2007-02-06 06:45:14 · 1 answers · asked by lilmama_101 1 in Education & Reference Homework Help

1 answers

To begin with, the name "Breedlove" has a very negative connotation to it. The tone is set immediately: “Good” means being a member of a happy, well-to-do white family, a standard that is continually juxtaposed against “bad,” which means being black, flawed, and strapped for money. If one is to believe the first-grade primer, everyone is happy, well-to-do, good-looking, and white. One would never know that black people existed in this country. Against this laughing, playing, happy white background, Morrison juxtaposes the novel’s black characters, and she shows how all of them have been affected in some way by the white media—its movies, its books, its myths, and its advertising. For the most part, the blacks in this novel have blindly accepted white domination and have therefore given expensive white dolls to their black daughters at Christmas. Mr. Henry believes that he is being complimentary when he calls Frieda and Claudia “Greta Garbo” and “Ginger Rogers.” The schoolchildren—the black schoolboys, in particular—are mesmerized by the white-ish Maureen Peal, and Maureen herself enjoys telling about the black girl who dared to request a Hedy Lamarr hairstyle.
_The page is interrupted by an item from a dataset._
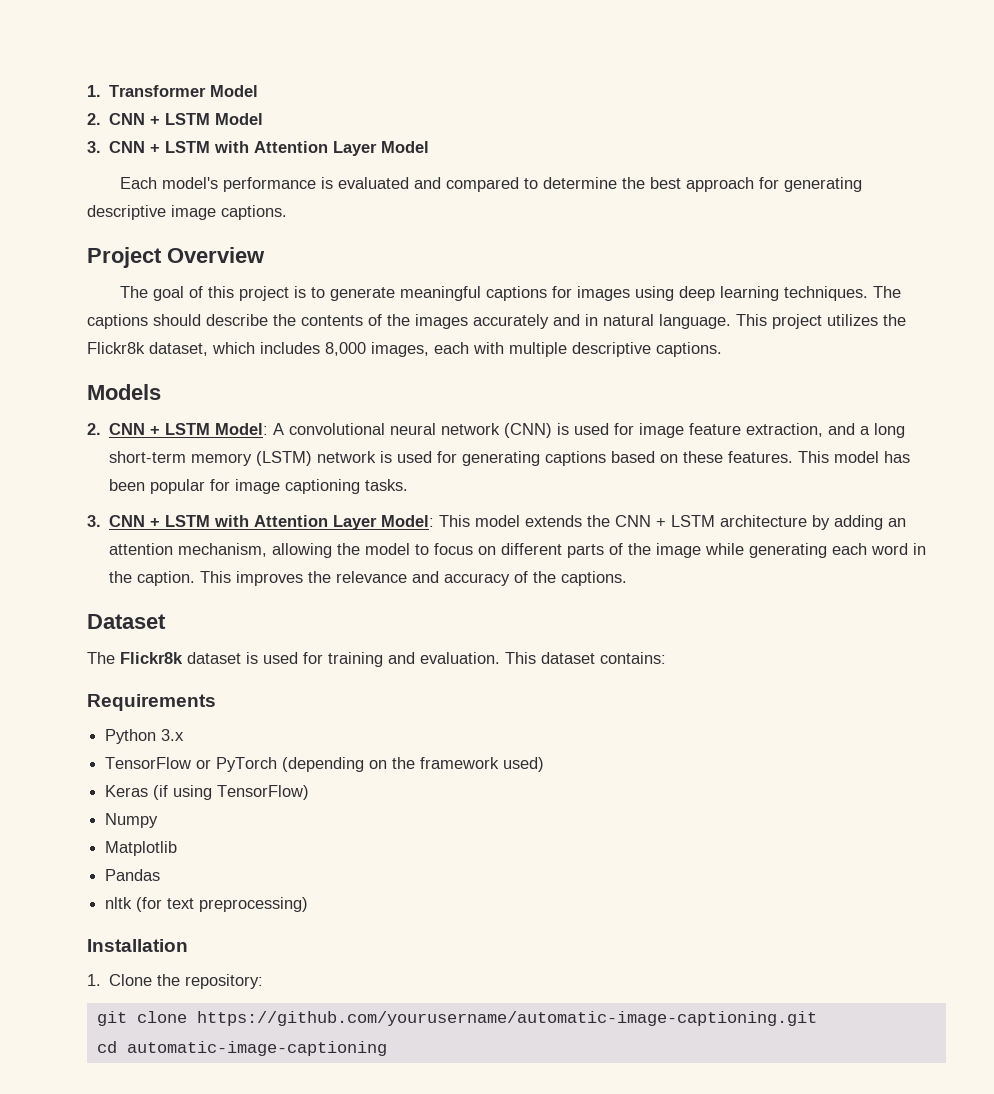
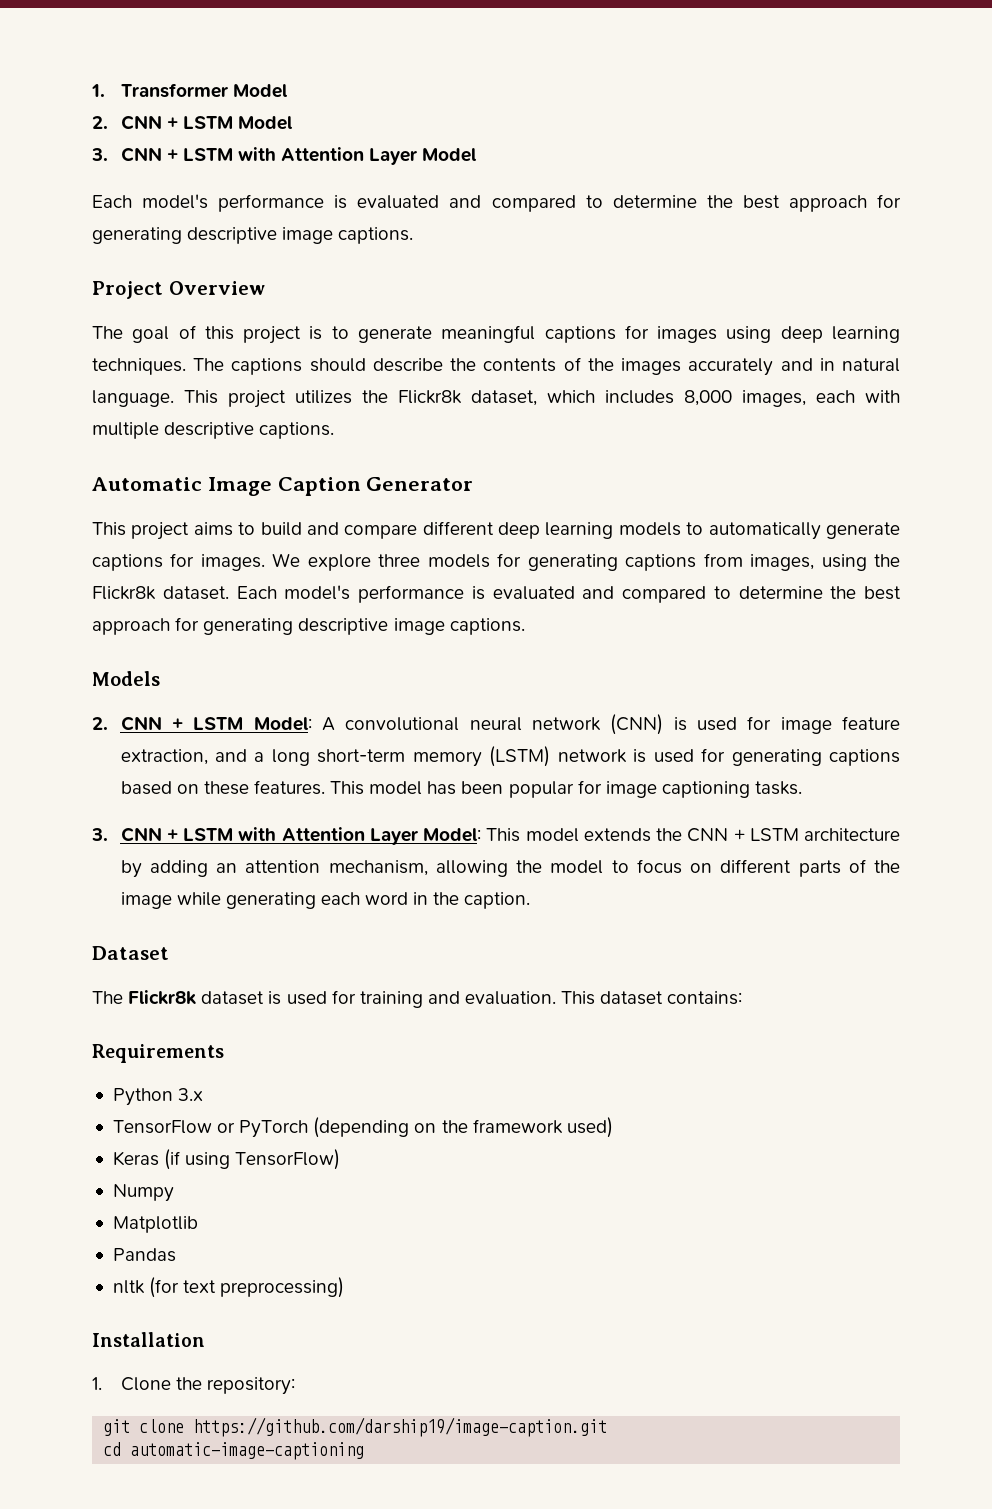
+ Automatic Image Caption Generator
+ This project aims to build and compare different deep learning models to automatically generate captions for images. We explore three models for generating captions from images, using the Flickr8k dataset. Each model's performance is evaluated and compared to determine the best approach for generating descriptive image captions.
- This improves the relevance and accuracy of the captions.
- git clone https://github.com/yourusername/automatic-image-captioning.git
+ git clone https://github.com/darship19/image-caption.git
Standing midway between the white and black worlds is the exotic Maureen Peal, whose braids are described as “two lynch ropes.” Morrison’s chilling description of Maureen’s hair is intentional, for she is referring to the young black men who look in awe at the white-ish Maureen. These young men, she is saying, are symbolic of all of the black men who have allowed themselves to be mesmerized by Anglo standards of beauty. As a result, they turn on their own—just as the boys turn on Pecola. Her blackness forces the boys to face their own blackness, and thus they make Pecola the scapegoat for their own ignorance, for their own self-hatred, and for their own feelings of hopelessness. Pecola becomes the dumping ground for the black community’s fears and feelings of unworthiness.